Since the data that feeds the model comes from a streamed dataset, and as the data needs to be available in S3 for the Sagemaker model, the AllCloud team also built a data lake to house and prepare the information for inference.
Once the data lake was built to store the data and the custom model to determine the Arc Type existed, the team built a process leveraging AWS Bedrock to generate the Protection System Operation Analysis Reports (PSOAR) that engineers had previously been authoring manually for each outage. The reports generated by the AI solution are very similar in content and format to those manually generated.
While the solution does not eliminate the need for an engineer as a part of the process, it greatly reduces the amount of time spent finalizing and submitting the report to various agencies as required.

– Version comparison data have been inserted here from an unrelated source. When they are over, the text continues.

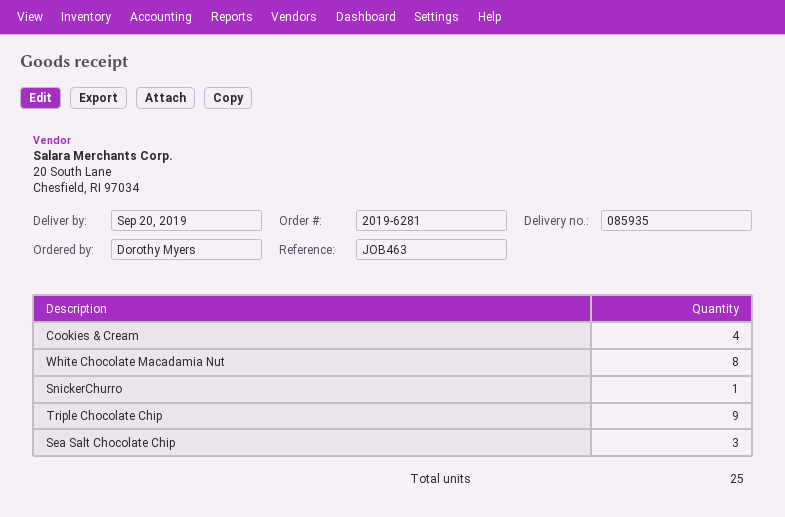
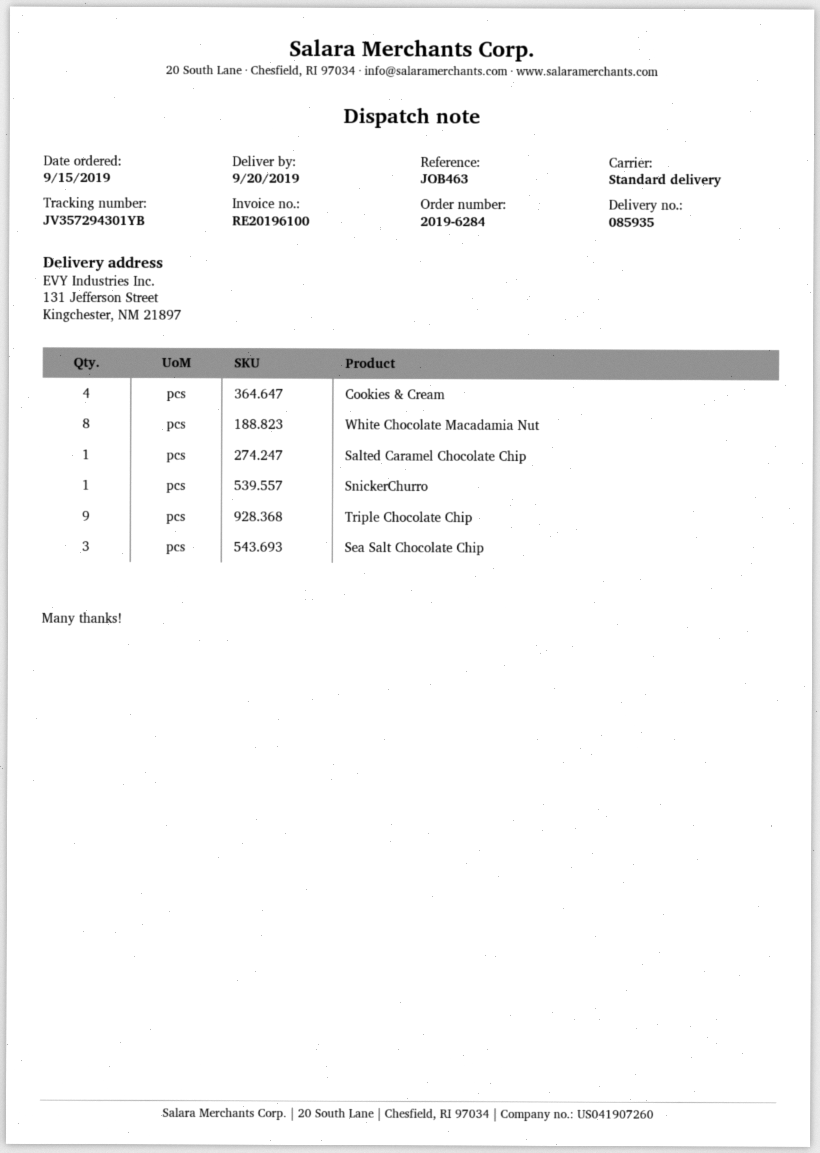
order number: 2019-6281 -> 2019-6284
Salted Caramel Chocolate Chip: none -> 1

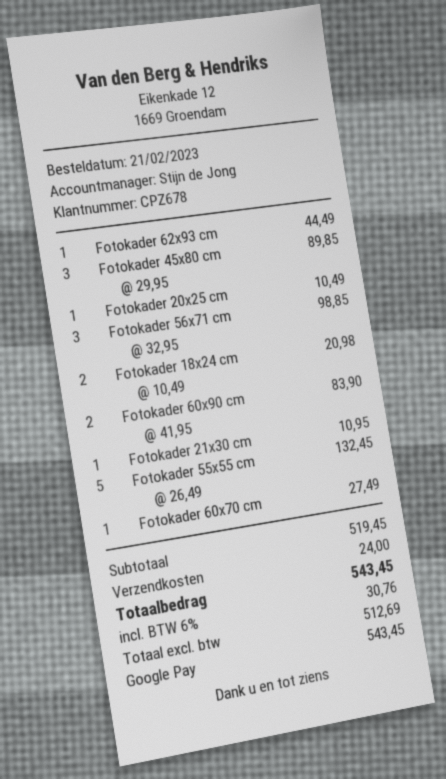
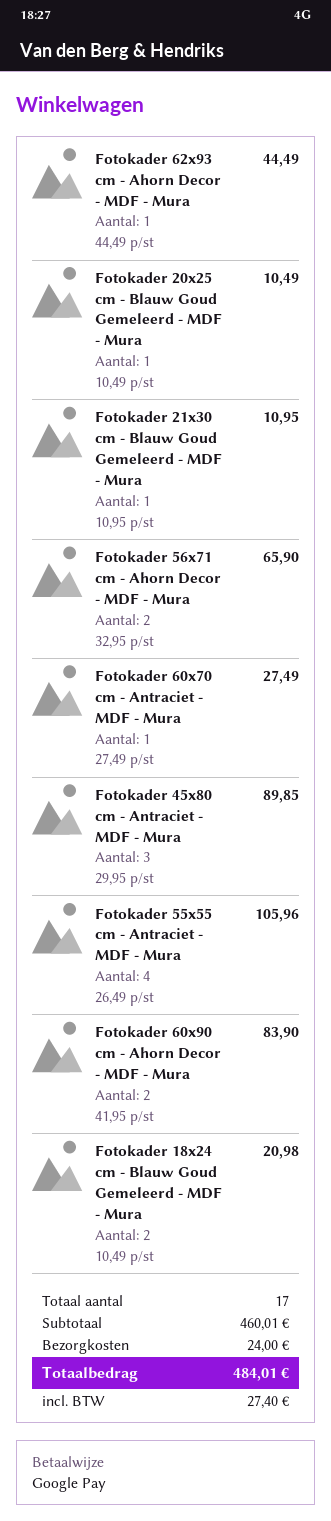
Fotokader 56x71 cm: 3 x 32.95 = 98.85 -> 2 x 32.95 = 65.90
Fotokader 55x55 cm: 5 x 26.49 = 132.45 -> 4 x 26.49 = 105.96
subtotal: 519.45 -> 460.01
tax: 30.76 -> 27.40
total: 543.45 -> 484.01

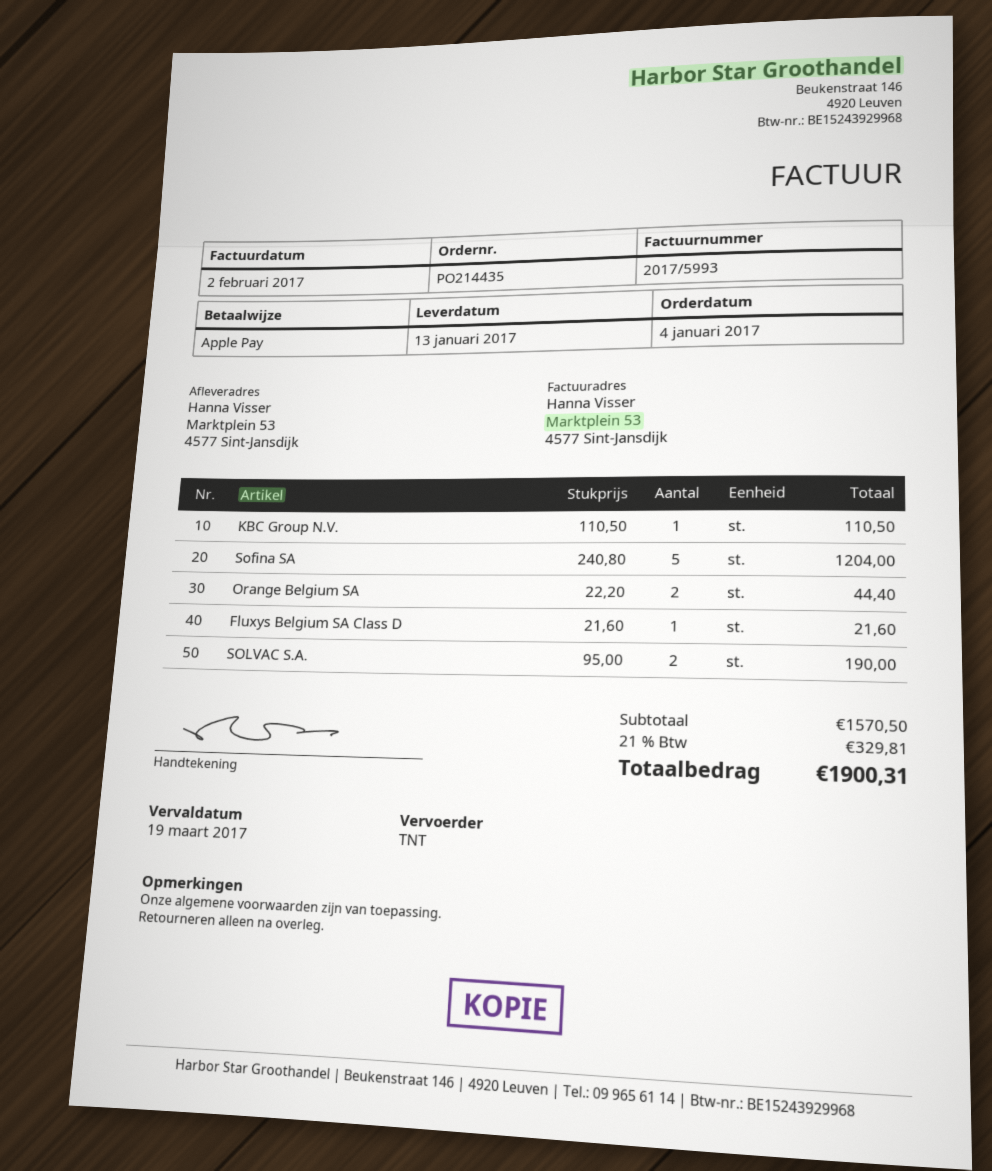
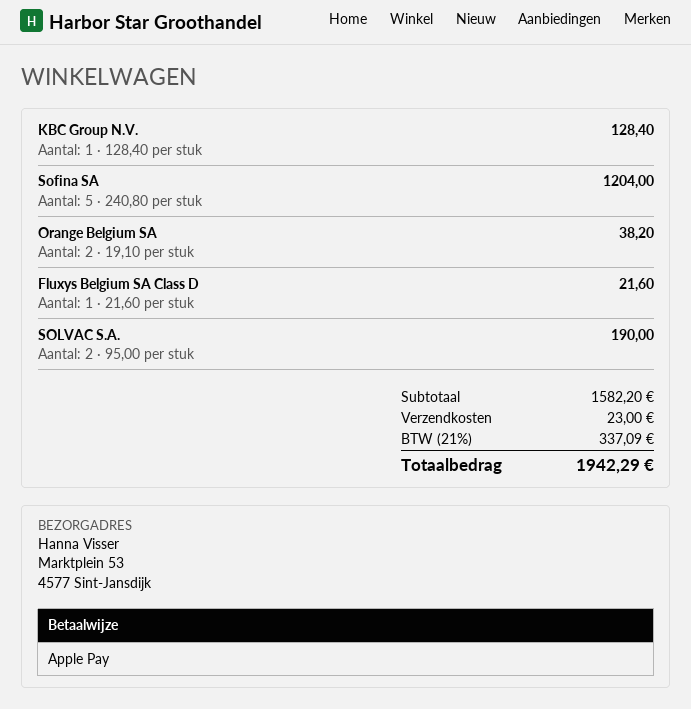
KBC Group N.V.: 1 x 110.50 = 110.50 -> 1 x 128.40 = 128.40
Orange Belgium SA: 2 x 22.20 = 44.40 -> 2 x 19.10 = 38.20
subtotal: 1570.50 -> 1582.20
shipping: none -> 23.00
tax: 21% = 329.81 -> 21% = 337.09
total: 1900.31 -> 1942.29

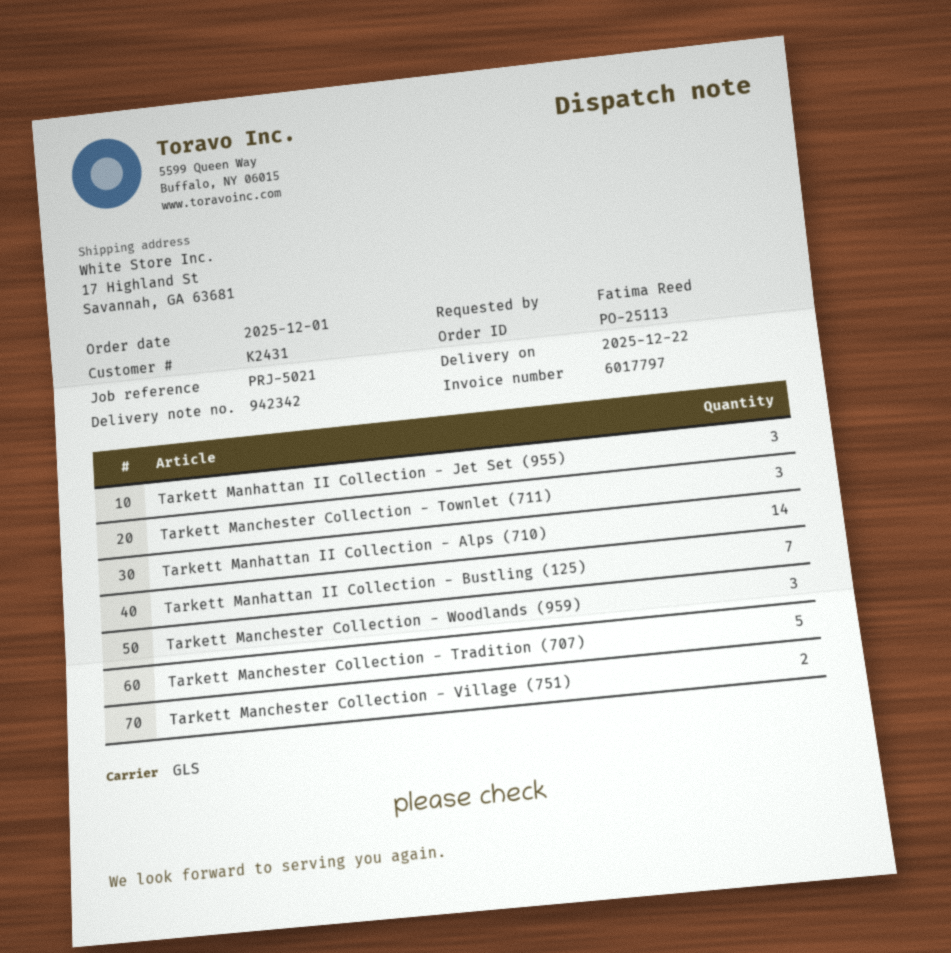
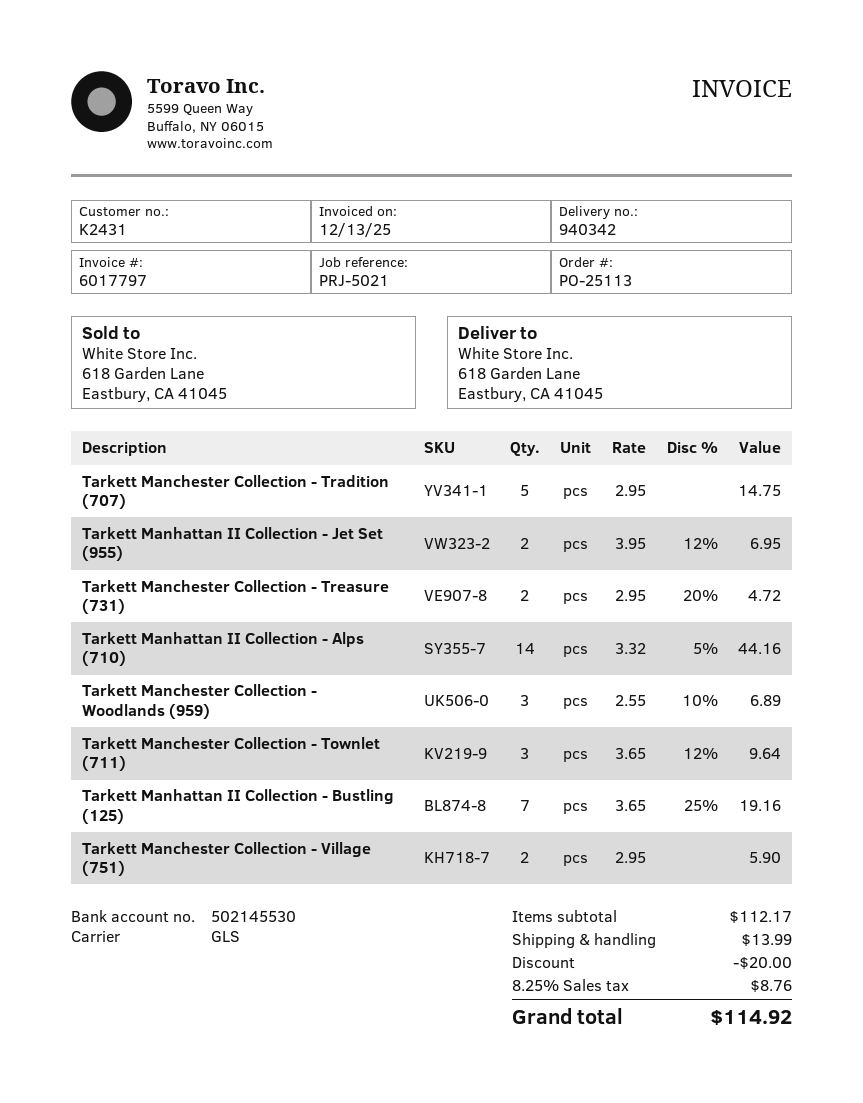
delivery note number: 942342 -> 940342
ship to: 17 Highland St, Savannah, GA 63681 -> 618 Garden Lane, Eastbury, CA 41045
Tarkett Manhattan II Collection - Jet Set (955): 3 -> 2
Tarkett Manchester Collection - Treasure (731): none -> 2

The entire solution was kept as serverless as possible, initially deployed within a POC/POV account, and later migrated to AllCloud’s Next Generation Landing Zone (NGLZ) to provide a secure and well-managed foundation for housing these workloads for the long term. Alongside designing the solution, the AllCloud team collaborated with the customer to integrate the inference endpoints and capabilities into their application. Additionally, the AllCloud team designed and implemented a framework for MLOps, CDK, and infrastructure promotions, enabling monitoring, continuous improvement, and reducing friction for ongoing updates to all resources.
Outcomes
As mentioned, the process at the beginning of the project was not only manual but also very time-intensive. When writing PSOARs, a protection and control engineer could spend up to four hours of manual work to generate a complete write-up. By leveraging Bedrock and the ancillary ML stack, the engineer can quickly obtain the most likely fault outcome, and generate a full first draft of a report available to them in roughly 10 seconds or less. Even if the engineer is especially thorough and does a half-hour review of the output, this is roughly an 88% time savings that can be gained on each and every report. As the team looks to the future, there is now an opportunity to get more accurate results, at faster intervals, and allow companies that manage the grid to have less downtime when incidents occur.